Data for review:
◇ ◇ ◇

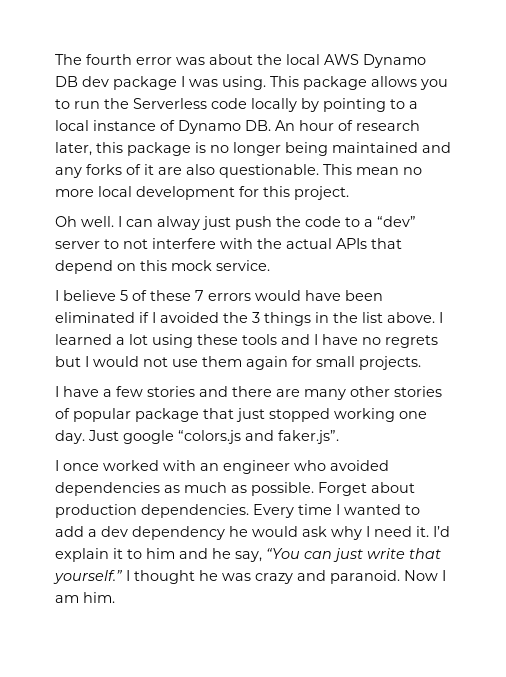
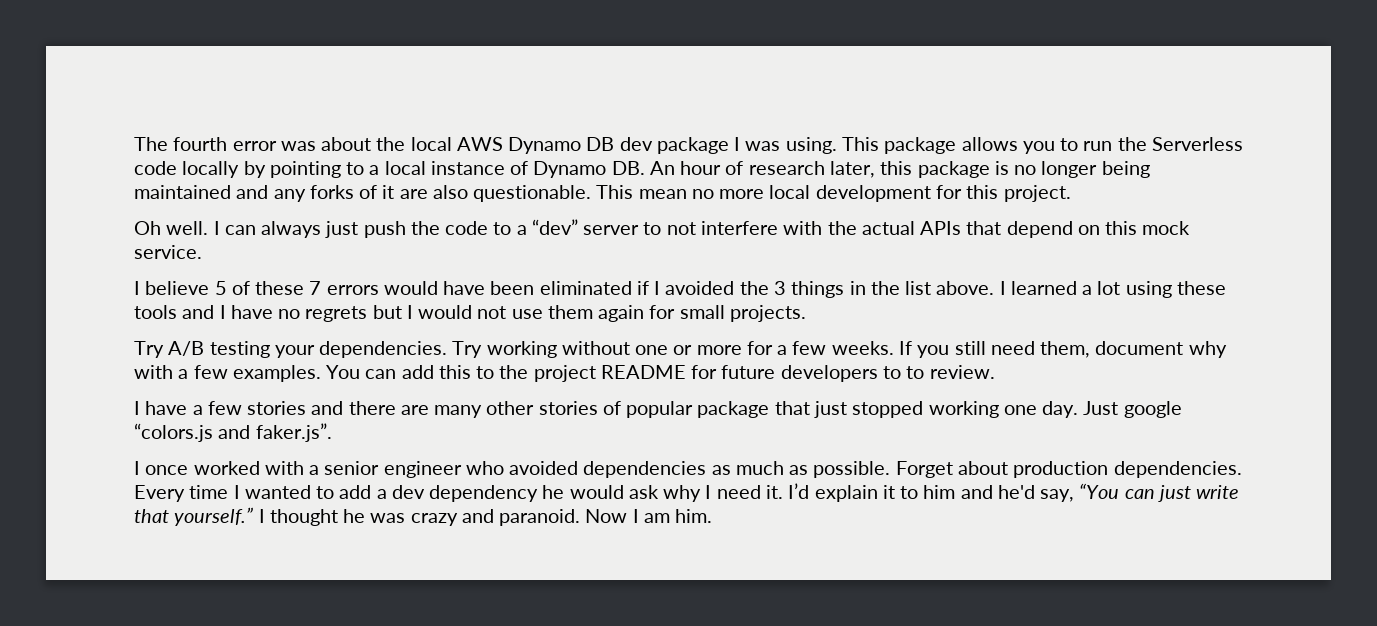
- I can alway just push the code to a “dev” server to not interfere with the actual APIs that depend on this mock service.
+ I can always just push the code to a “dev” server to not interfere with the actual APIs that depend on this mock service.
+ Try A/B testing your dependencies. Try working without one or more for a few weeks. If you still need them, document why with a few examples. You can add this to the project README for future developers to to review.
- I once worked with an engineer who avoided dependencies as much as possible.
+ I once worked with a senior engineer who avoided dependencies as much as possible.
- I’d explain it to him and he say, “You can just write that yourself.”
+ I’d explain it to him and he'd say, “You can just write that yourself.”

◇ ◇ ◇

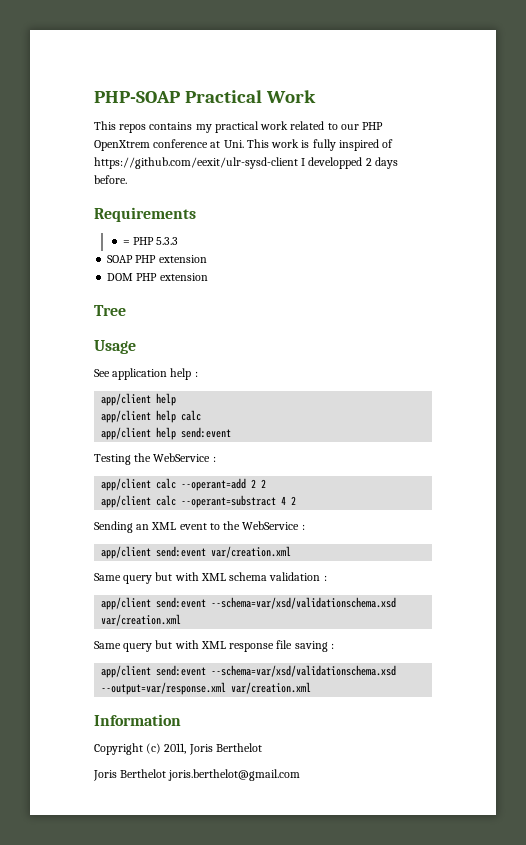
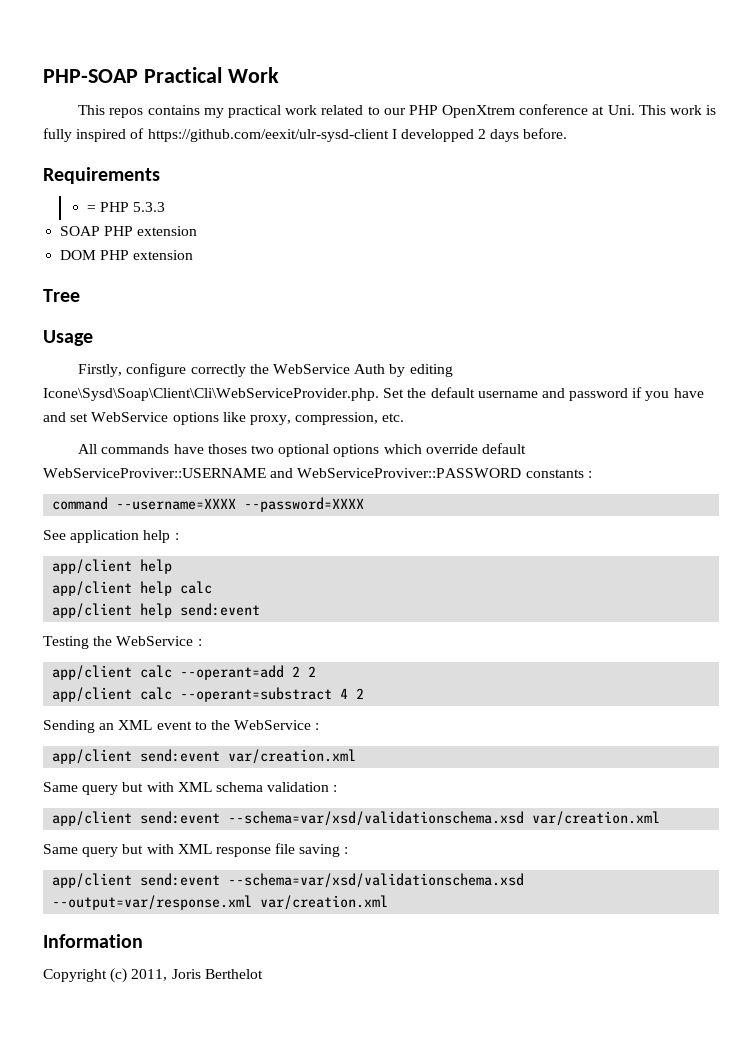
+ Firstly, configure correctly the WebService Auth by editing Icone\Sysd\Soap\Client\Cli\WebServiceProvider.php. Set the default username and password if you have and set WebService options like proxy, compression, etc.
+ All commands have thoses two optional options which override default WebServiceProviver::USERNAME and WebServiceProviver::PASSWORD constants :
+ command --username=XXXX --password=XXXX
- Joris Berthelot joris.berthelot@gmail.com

◇ ◇ ◇

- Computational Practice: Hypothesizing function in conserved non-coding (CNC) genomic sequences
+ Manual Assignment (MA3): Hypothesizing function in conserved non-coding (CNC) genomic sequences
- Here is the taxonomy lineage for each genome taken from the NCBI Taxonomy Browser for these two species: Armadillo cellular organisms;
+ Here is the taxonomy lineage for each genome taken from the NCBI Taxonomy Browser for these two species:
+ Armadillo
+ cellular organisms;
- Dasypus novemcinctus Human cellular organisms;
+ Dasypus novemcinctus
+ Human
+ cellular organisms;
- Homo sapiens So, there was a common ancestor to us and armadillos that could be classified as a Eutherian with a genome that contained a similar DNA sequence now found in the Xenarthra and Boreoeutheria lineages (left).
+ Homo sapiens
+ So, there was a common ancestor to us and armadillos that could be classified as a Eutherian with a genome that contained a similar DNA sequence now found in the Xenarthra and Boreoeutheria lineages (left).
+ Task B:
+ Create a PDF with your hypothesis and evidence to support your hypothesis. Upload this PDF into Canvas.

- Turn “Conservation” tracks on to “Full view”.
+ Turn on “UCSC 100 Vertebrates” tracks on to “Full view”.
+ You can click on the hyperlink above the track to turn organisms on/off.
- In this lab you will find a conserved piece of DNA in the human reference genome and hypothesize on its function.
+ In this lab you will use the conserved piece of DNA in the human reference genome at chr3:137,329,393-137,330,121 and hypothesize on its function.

◇ ◇ ◇

Exercise directions:
All lines above from the one with "- Here is the" to the one with "chr3:137,329,393-137,330,121 and hypothesize on its function.", inclusive, should be copied exactly, and no other lines.

Answer section:
- Here is the taxonomy lineage for each genome taken from the NCBI Taxonomy Browser for these two species: Armadillo cellular organisms;
+ Here is the taxonomy lineage for each genome taken from the NCBI Taxonomy Browser for these two species:
+ Armadillo
+ cellular organisms;
- Dasypus novemcinctus Human cellular organisms;
+ Dasypus novemcinctus
+ Human
+ cellular organisms;
- Homo sapiens So, there was a common ancestor to us and armadillos that could be classified as a Eutherian with a genome that contained a similar DNA sequence now found in the Xenarthra and Boreoeutheria lineages (left).
+ Homo sapiens
+ So, there was a common ancestor to us and armadillos that could be classified as a Eutherian with a genome that contained a similar DNA sequence now found in the Xenarthra and Boreoeutheria lineages (left).
+ Task B:
+ Create a PDF with your hypothesis and evidence to support your hypothesis. Upload this PDF into Canvas.

- Turn “Conservation” tracks on to “Full view”.
+ Turn on “UCSC 100 Vertebrates” tracks on to “Full view”.
+ You can click on the hyperlink above the track to turn organisms on/off.
- In this lab you will find a conserved piece of DNA in the human reference genome and hypothesize on its function.
+ In this lab you will use the conserved piece of DNA in the human reference genome at chr3:137,329,393-137,330,121 and hypothesize on its function.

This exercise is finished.